The experiment was made in June, 1752; in the following October the above letter was written, and the news it contained appears to have rushed over the world without any effort on his part to spread it. He never wrote anything more concerning this experiment than the very simple and unaffected letter to Mr. Collinson. But people, of course, asked him about it, and from the details which they professed to have obtained grand statements have been built up describing his conduct and emotions on that memorable June afternoon on the outskirts of Philadelphia, probably somewhere in the neighborhood of the present Vine Street, near Fourth; how his heart stood still with anxiety lest the trial should fail; how with trembling hand he applied his knuckles to the key, and the wild exultation with which he saw success crown his efforts.

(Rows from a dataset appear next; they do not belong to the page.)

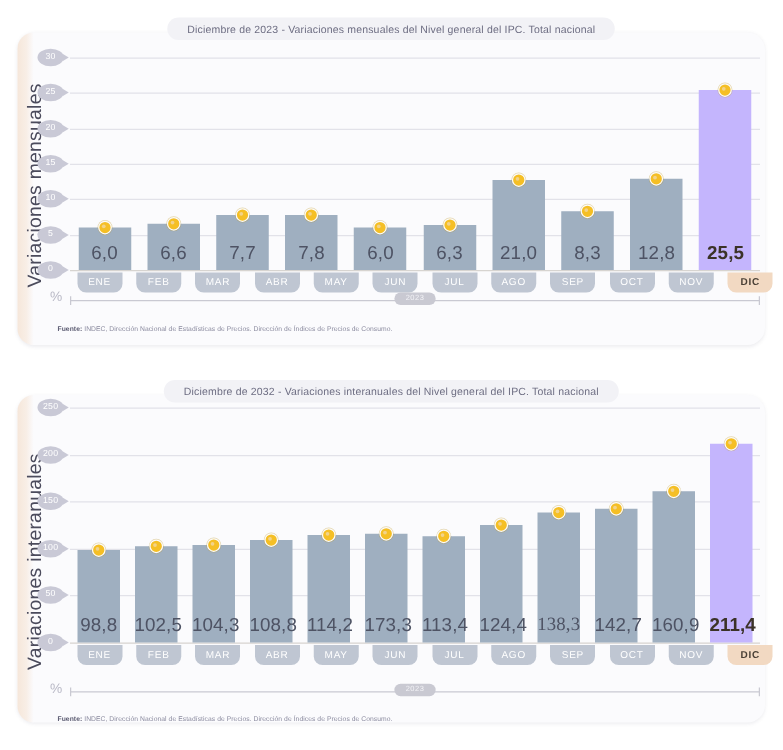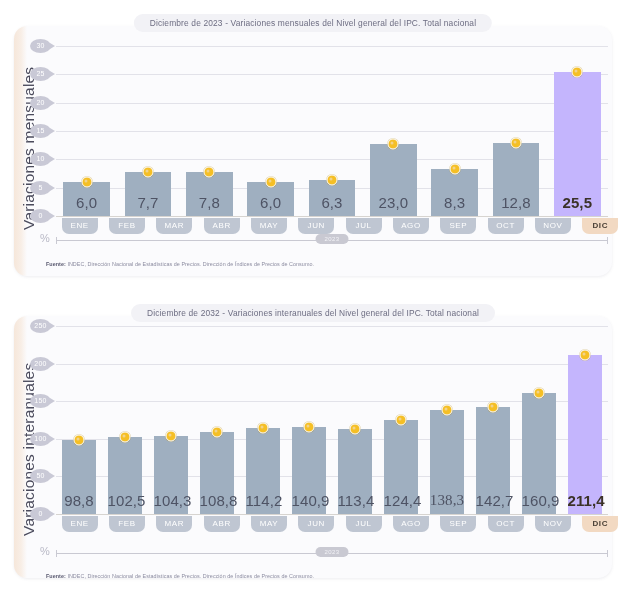--- a/index.html
+++ b/index.html
@@ -289,20 +289,28 @@
     <div class="bars" id="bars-0">
         <div class="barcol">
           <div class="bar" style="height: 20%;">
             <div class="dot" style="top: 0px;">
               <div class="dot-inner"></div>
             </div>
             <div class="bar-value">6,0</div>
           </div>
         </div>
         <div class="barcol">
+          <div class="bar" style="height: 22%;">
+            <div class="dot" style="top: 0px;">
+              <div class="dot-inner"></div>
+            </div>
+            <div class="bar-value">6,6</div>
+          </div>
+        </div>
+        <div class="barcol">
           <div class="bar" style="height: 25.6667%;">
             <div class="dot" style="top: 0px;">
               <div class="dot-inner"></div>
             </div>
             <div class="bar-value">7,7</div>
           </div>
         </div>
         <div class="barcol">
           <div class="bar" style="height: 26%;">
             <div class="dot" style="top: 0px;">
@@ -325,21 +333,21 @@
               <div class="dot-inner"></div>
             </div>
             <div class="bar-value">6,3</div>
           </div>
         </div>
         <div class="barcol">
           <div class="bar" style="height: 42.3333%;">
             <div class="dot" style="top: 0px;">
               <div class="dot-inner"></div>
             </div>
-            <div class="bar-value">23,0</div>
+            <div class="bar-value">21,0</div>
           </div>
         </div>
         <div class="barcol">
           <div class="bar" style="height: 27.6667%;">
             <div class="dot" style="top: 0px;">
               <div class="dot-inner"></div>
             </div>
             <div class="bar-value">8,3</div>
           </div>
         </div>
@@ -471,21 +479,21 @@
               <div class="dot-inner"></div>
             </div>
             <div class="bar-value">114,2</div>
           </div>
         </div>
         <div class="barcol">
           <div class="bar" style="height: 46.24%;">
             <div class="dot" style="top: 0px;">
               <div class="dot-inner"></div>
             </div>
-            <div class="bar-value">140,9</div>
+            <div class="bar-value">173,3</div>
           </div>
         </div>
         <div class="barcol">
           <div class="bar" style="height: 45.36%;">
             <div class="dot" style="top: 0px;">
               <div class="dot-inner"></div>
             </div>
             <div class="bar-value">113,4</div>
           </div>
         </div>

But it is safe to say that there were none of these theatrical exhibitions, and that he made the experiment in that matter-of-fact and probably half-humorous way in which he did everything. Nothing important depended on it, for he had already proved conclusively, not only by reasoning but by his suggested experiments which had been tried in Europe, that thunder and lightning were phenomena of electricity. The kite was used because there were in Philadelphia no high steeples on which he could try the experiment that had proved his discovery in France.
But it was Franklin's good fortune on a number of occasions to be placed in picturesque and striking situations, which greatly increased his fame. He did not foresee that kite-flying would be one of these, and as it was not essential to his discovery of the nature of lightning, he was disinclined at first to think much of it, and did not even report it to Mr. Collinson until after several months had elapsed. But the world fixed upon it instantly as something easy to remember. To this day it is the popular way of illustrating Franklin's discovery, and is all that most people know of his contributions to science.